The environment of the Jebel Qatrani Formation, from which Palaeomastodon is known, has been described as a subtropical to tropical lowland plain by Bown, who further suggests the presence of streams and ponds. Based on the occurrence of birds that are associated with water (such as ospreys, early flamingos, jacanas, herons, storks, cormorants and shoebills), Rasmussen and colleagues inferred that the environment featured slow-moving freshwater with a substantial amount of aquatic vegetation, which matches the prior hypothesis. Although lithology suggests that most fossils were deposited on sandbanks after being transported by currents, the authors argue that swamps could have easily formed along the banks of the river that was present during the Oligocene and may account for the mudstone found in certain quarries. They furthermore suggest that the fossil birds of Fayum, due to their affinities with modern groups, should be considered a more valuable indicator of the environment when compared with the fossil mammals, many of which belonged to families lacking modern examples. The absence of other birds typical for such an environment may be explained either through sampling bias or due to the fact that said groups had simply not yet been present in Oligocene Africa. Generally, Rasmussen and colleagues compare the environment of Jebel Qatrani to freshwater habitats in modern Central Africa. The discovery of snakehead fossils seem to support Rasmussen's interpretation, as the genus Parachanna today prefers slow-moving backwaters with plenty of vegetation. Other fish present meanwhile, notably Tylochromis, suggest that deep, open water was likewise present. The river channels may have been overgrown with reeds, papyrus and featured floating vegetation like water lilies and Salvinia.

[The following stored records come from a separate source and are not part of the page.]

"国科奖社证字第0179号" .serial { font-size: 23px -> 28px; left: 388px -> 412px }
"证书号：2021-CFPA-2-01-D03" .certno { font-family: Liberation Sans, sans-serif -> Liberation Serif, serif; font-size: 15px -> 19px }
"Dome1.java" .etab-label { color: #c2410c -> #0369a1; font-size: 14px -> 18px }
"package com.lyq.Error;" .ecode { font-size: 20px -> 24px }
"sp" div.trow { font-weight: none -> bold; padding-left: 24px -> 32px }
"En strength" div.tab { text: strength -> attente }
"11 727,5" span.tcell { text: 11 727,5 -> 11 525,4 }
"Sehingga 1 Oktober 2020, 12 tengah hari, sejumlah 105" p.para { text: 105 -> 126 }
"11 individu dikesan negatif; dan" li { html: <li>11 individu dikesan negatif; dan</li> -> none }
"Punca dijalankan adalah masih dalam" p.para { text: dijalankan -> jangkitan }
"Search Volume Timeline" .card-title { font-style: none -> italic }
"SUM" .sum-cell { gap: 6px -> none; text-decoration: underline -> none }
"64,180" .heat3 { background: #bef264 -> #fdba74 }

In a 2001 paper Rasmussen et al. argued that the sandstone and mudstone of the formation likely formed as sediments were aggraded by a system of river channels that emptied towards the west into the Tethys. Here they reconstructed the environment as a tropical lowland swamp forest intermingled with marshes. They furthermore suggest that the environment would have experienced monsoons. Overall this indicates that this region was a part of an extensive belt of tropical forest that stretched across what is now northern Africa, which would gradually give rise to open woodland and even steppe the further one was to travel inland.

== Chronology ==
All specimens of Palaeomastodon are known from the Oligocene, between 33-27 Ma. The strata from which P. beadnelli is known have been dated to ca. 33–30 Ma. The two Ethiopian taxa, which both come from the Chilga Formation, have both been dated to 28–27 Ma. The taxon from Libya, whose stratigraphic unit is unclear, has been tentatively dated to the early Oligocene, though no specific time frame has been given.